This is about negations of if then statements and why they can't be if then statements.
explain why the negation of an if then statement can not be an if then statement
Perhaps a Truth Table might shed some light on this. Below is a TT for "if p, then q."
p. q. if p, then q.
T. T. T.
T. F. F. [note this case. "if T, then F" = F.]
F. T. T.
F. F. T.
Notice that an implication "if p, then q" is only F when then premise, p, is T and the conclusion, q, is F.
This is also the only case the negation of an implication is T.
So considering this, we see that a negation of an "if-then", being true in only one case, cannot also be an "if-then", which is T in three cases.

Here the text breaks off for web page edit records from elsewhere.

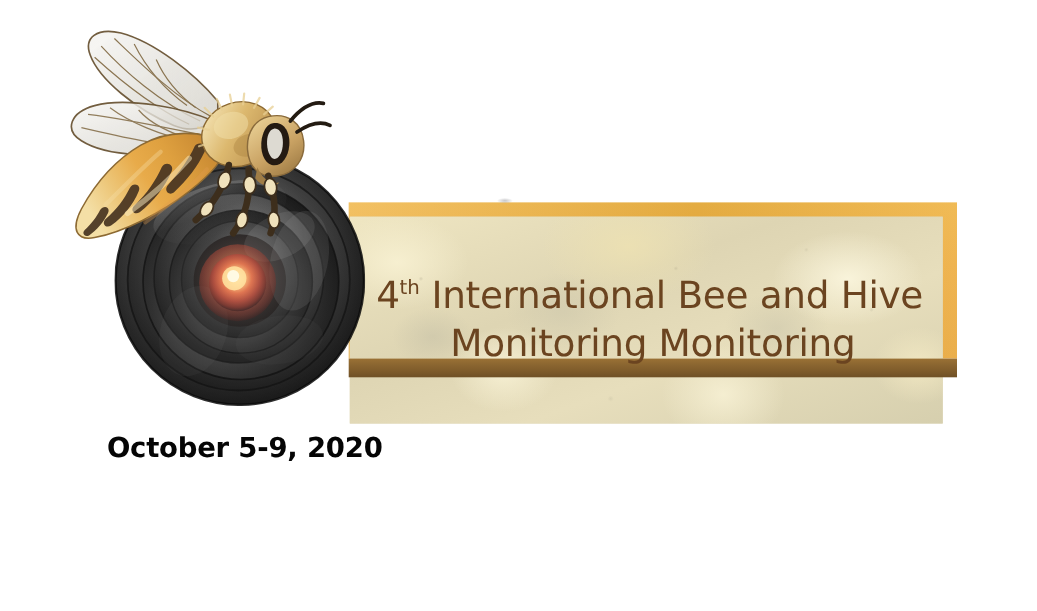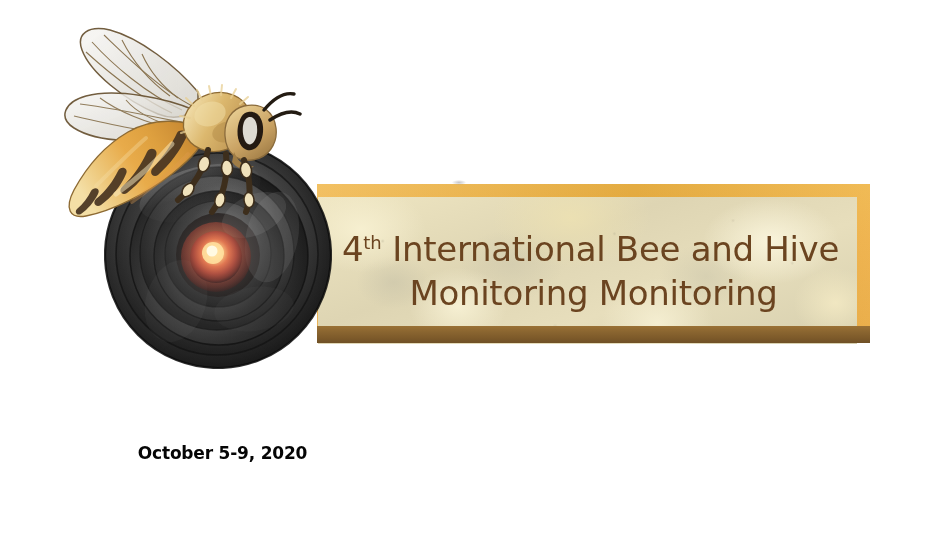--- a/index.html
+++ b/index.html
@@ -23,21 +23,21 @@
     height: 555px;
     background: #ffffff;
   }
 
   
   .banner-wrap {
     position: absolute;
     left: 317px;
     top: 184px;
     width: 553px;
-    height: 160px;
+    height: 201px;
   }
   
   .banner-frame {
     position: absolute;
     left: 0; top: 0;
     width: 100%;
     height: 142px;
     background:
       linear-gradient(100deg, rgba(255,255,255,.16) 0%, rgba(0,0,0,.05) 55%, rgba(255,255,255,.10) 100%),
       linear-gradient(180deg, #f0b545 0%, #eead3f 40%, #e8a638 100%);
@@ -161,26 +161,25 @@
     left: 0;
     top: 392px;
     width: 943px;
     text-align: center;
     z-index: 4;
   }
   .date-text {
     display: inline-block;
     font-family: "DejaVu Sans", "Liberation Sans", sans-serif;
     font-weight: bold;
-    font-size: 17px;
+    font-size: 25px;
     line-height: 30px;
     color: #050505;
     letter-spacing: -0.2px;
     margin-left: -498px;
-    margin-top: 46px;
   }
 </style>
 </head>
 <body>
 
 <div id="stage">
 
   <div class="banner-wrap">
 
     <div class="banner-frame"></div>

Incidently, the negation of "if p, then q" is "p and (not q)."
Hope that helps.
The negation of an if/then statement cannot be an if/then statement because the negation is a selection, or choice, whereas an if/then statement is conditional. The if/then statement merely states a causal relation between two possibilities but it does not guarantee the outcome or actuality of these possibilities. For example, "if A, then B" means that if it is true that A is, then B is too; however, it does not establish that A is or B is. The negation of this if/then statement, "A, but not B," is a negation in the sense that it is an outcome which establishes that B does not necessarily follow from A, or, in other words, it proves that the relation stated in the if/then statement is false.